5 Ways To Have A Blast In San Blas
Panama’s San Blas Islands are exotic, friendly, and relatively nearby; often a port of call on Panama Canal itineraries, including those featuring partial transits of the Canal. They form an archipelago consisting of 378 islands scattered around in an area of 100 square miles in the northwest of Panama facing the Caribbean Sea. Many of the islands are uninhabited, with some of the larger ones being inhabited by the Guna or Kuna Indians, an indigenous, gentle people of the area.
Our ship, Holland America’s Amsterdam, dropped anchor near a village in Carti Island — the second port of call on the Amsterdam’s 2019 World Cruise — and tenders brought us ashore to explore the village and meet the islanders.
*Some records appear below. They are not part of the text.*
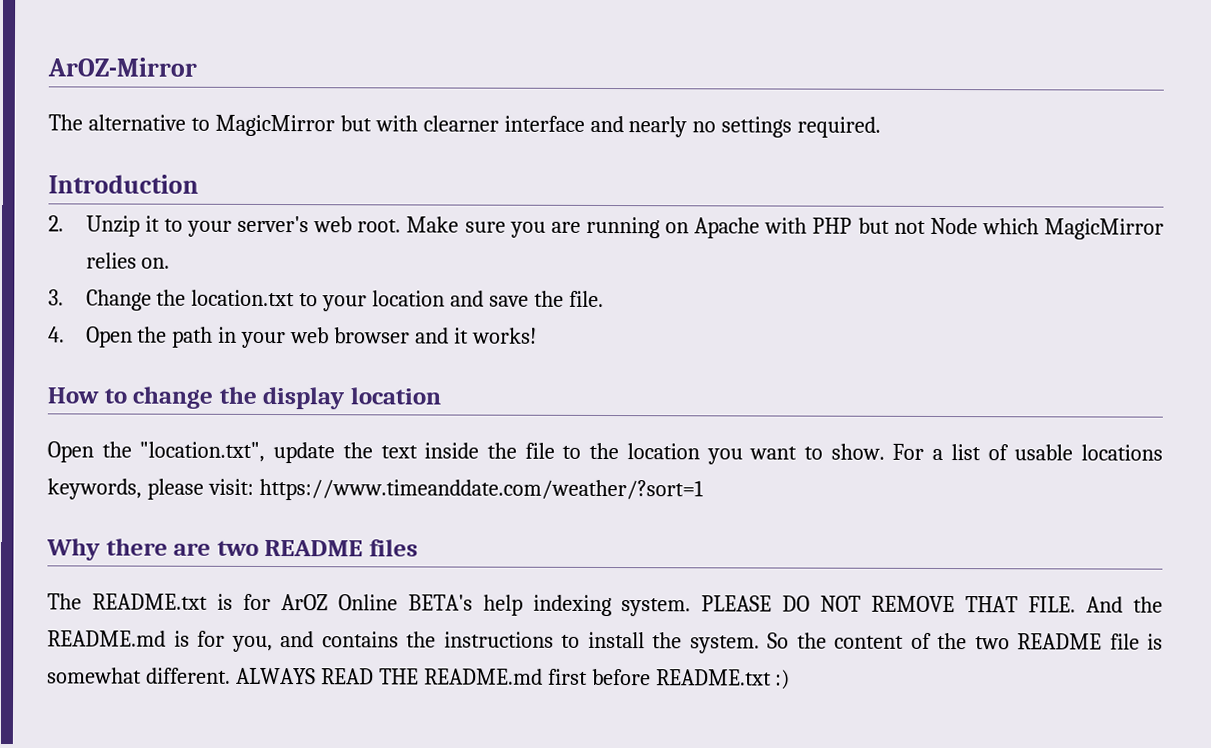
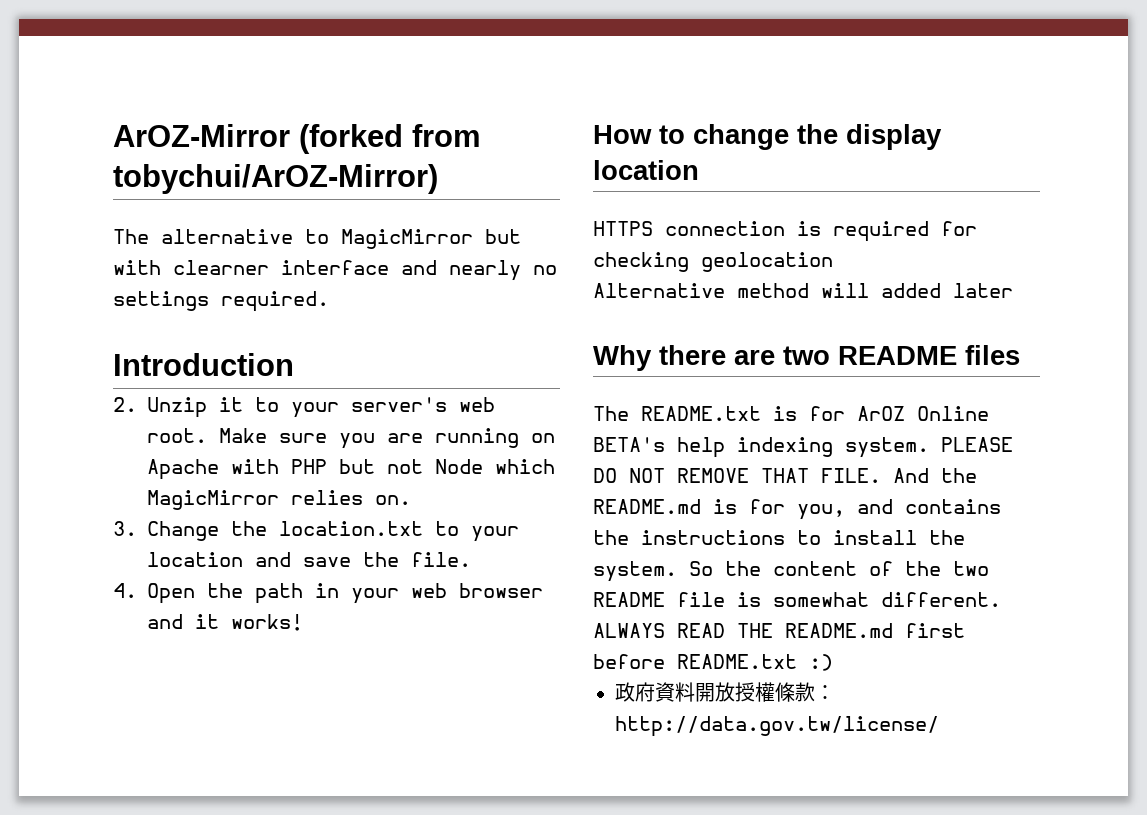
(197, 67) none -> [299,124,481,154] [113,164,438,194] (forked from tobychui/ArOZ-Mirror)
[47,441,1163,465] [47,478,704,502] Open the "location.txt", update the text inside the file to the location you want to show. For a list of usable locations keywords, please visit: https://www.timeanddate.com/weather/?sort=1 -> [593,221,977,242] [593,252,833,272] [593,283,1013,298] HTTPS connection is required for checking geolocation // Alternative method will added later
(791, 679) none -> [615,682,835,702] [615,716,939,737] // 政府資料開放授權條款：http://data.gov.tw/license/

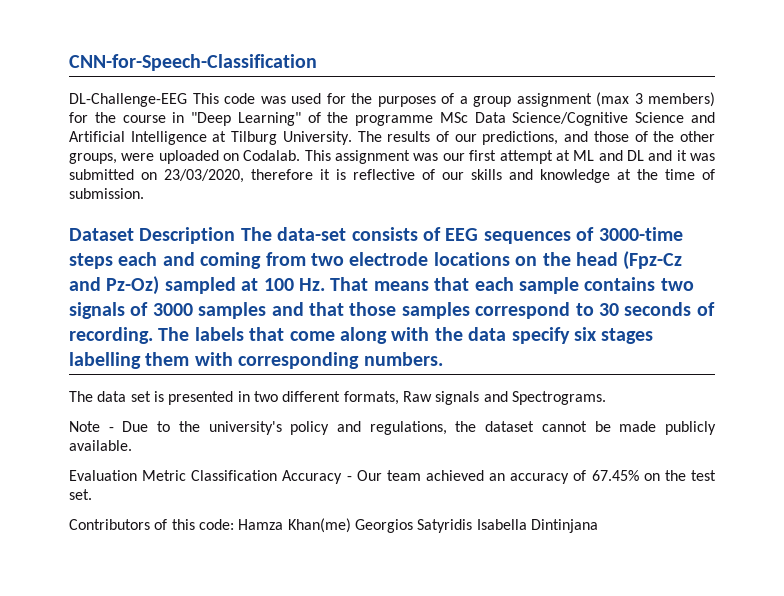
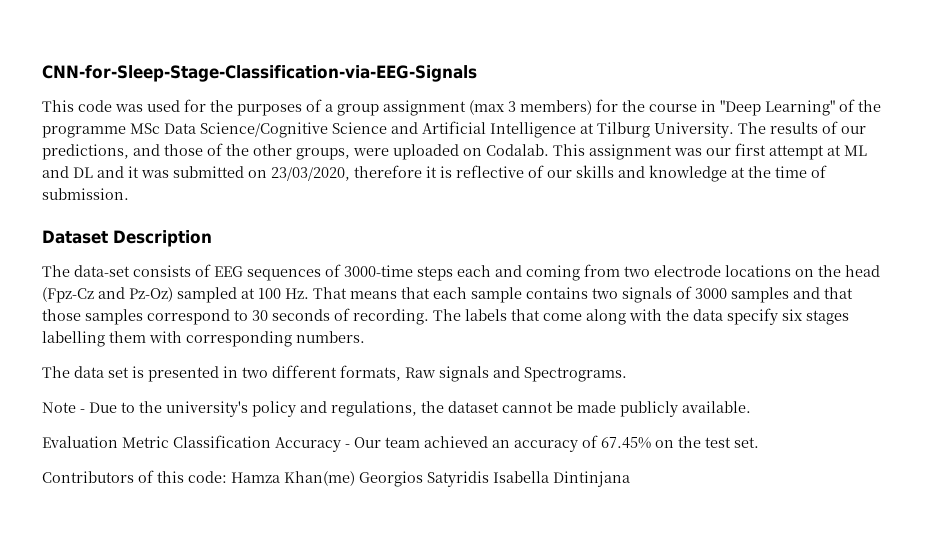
[69,54,317,71] [69,93,187,107] CNN-for-Speech-Classification // DL-Challenge-EEG -> [42,65,477,82] CNN-for-Sleep-Stage-Classification-via-EEG-Signals //
(236, 235) none -> (212, 238) //

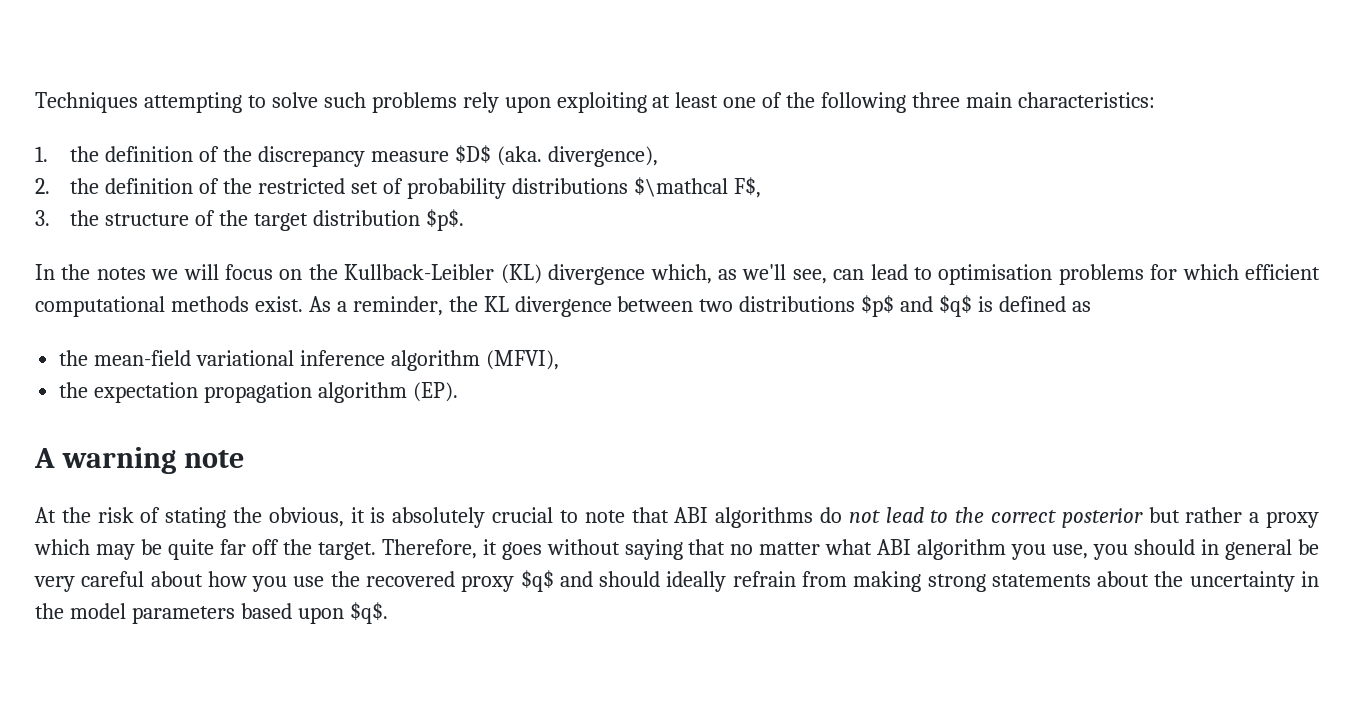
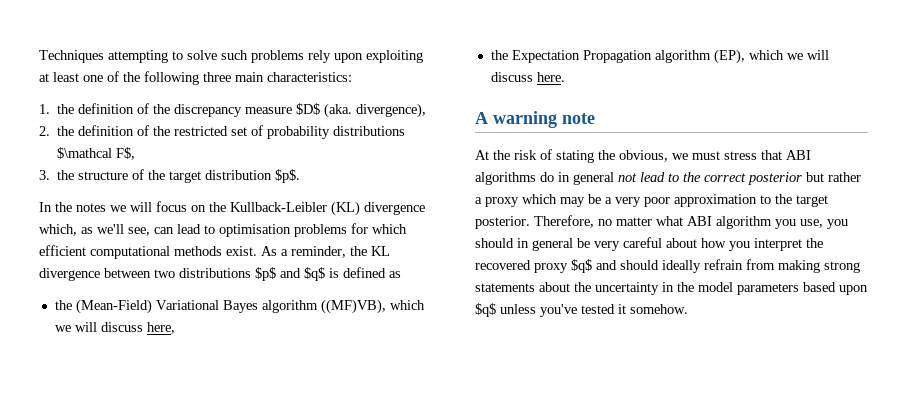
[94,350,559,371] [59,382,458,403] mean-field variational inference algorithm (MFVI), // the expectation propagation algorithm (EP). -> [75,299,425,314] [54,322,175,334] [490,49,829,64] [490,72,565,82] (Mean-Field) Variational Bayes algorithm ((MF)VB), which we will discuss here, // the Expectation Propagation algorithm (EP), which we will discuss here.
[350,507,625,528] it is absolutely crucial to note -> [672,151,757,160] we must stress
(842, 515) none -> [558,172,614,185] in general
[167,539,726,560] quite far off the target. Therefore, it goes without saying that -> [605,194,828,207] [475,215,594,229] a very poor approximation to the target posterior. Therefore,
[293,576,325,587] use -> [754,238,802,251] interpret
[349,602,388,624] $q$. -> [475,303,688,317] $q$ unless you've tested it somehow.

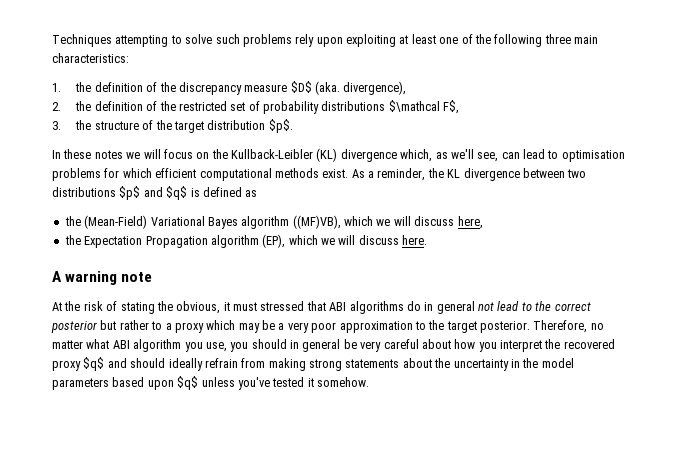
[55,202,72,212] the -> [63,149,92,159] these
[672,151,757,160] we must stress -> [223,301,305,311] it must stressed
(861, 177) none -> [151,321,163,330] to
Here are five ways my husband Humberto and I had a blast in San Blas:
Enjoying the Tender Ride
Some passengers have told me they hate tender ports — I don’t; I see them as places where I get a free harbor cruise. Going in via tender to one of the San Blas Islands, we enjoyed the views of several tiny islands located in close proximity to each other — many with thatched- and tin-roofed buildings — and we were also treated to views of the sea panoramas where we could see ulus or cayucos, the Guna’s dugout canoes, 15 to 25 feet long. As the tender leaves the ship, there is another plus: I have my camera ready to take a nice shot of the vessel at anchor and, as we approach the island, some shots of the port from the sea.
The Molas of the San Blas Islands
These are colorful several-layer reverse appliqué cloths, with handiwork depicting birds, turtles, snakes, fish and other local animals as well as abstract designs. The molas, in bright tones, including red and orange as well as black and other colors, were displayed on ropes outside modest homes made of wood and with thatched roofs, and were absolutely beautiful (a fellow passenger told me some intricate designs often sell as primitive art for $200-$300 in New York City galleries). Some of the molas were incorporated onto bags, blouses, and dresses –eye-catching wearable art. “Mola,” in fact, means “clothing” or “clothes” in the Dulegaya language of the Guna. Most molas we saw were loose rectangles and squares of cloth often 12 inches by 12 inches, suitable for framing or for sewing on to apparel and bags. The molas are the handiwork of the women of the San Blas Islands, where the society is matriarchal. The men of San Blas fish and gather the coconuts that are, along with tourism, the mainstays of the economy of the islands.
Shop for Souvenirs
The molas, either as wearable art or framed, make excellent, exotic souvenirs of a cruise. Many sell for $20-$50 and haggling is permitted. But considering that complex molas can take considerable time to create — anywhere from two weeks to six months — I do not haggle here. Scarves and the colorful beaded bracelets that are part of the Guna women’s traditional garb also are popular souvenirs.
Meet the Locals
Many of the village women, wearing traditional dress and some gold jewelry, including nose rings and earrings, as well as a tattooed black line down their nose, sit outside their modest small houses and are glad to talk about their molas, how long it took to make them, the source of inspiration for them, colors used, etc.
We talked to some of the islanders — many speak some English, and most speak Spanish, as the islands are an autonomous region of Spanish-speaking Panama. They liked to talk about their islands and their life. Some of the children brought their pets, including birds, kittens and puppies, to show to visitors — a good way to “break the ice” in this tropical spot.
Exploring the Village
Taking a stroll in the village, passing the school, and hearing the children reciting their lessons (if your visit falls on a weekday) is fun. We saw the small grocery store, a place selling cold beer, and a place where they cut hair — one of our fellow guests got his hair cut for $5. Most of the islands have beaches, so spending time on a coconut-palm-dotted, white-sand beach is a popular pastime before taking the tender back to the ship. If your time in port allows, you may be able to arrange a snorkel trip through the locals.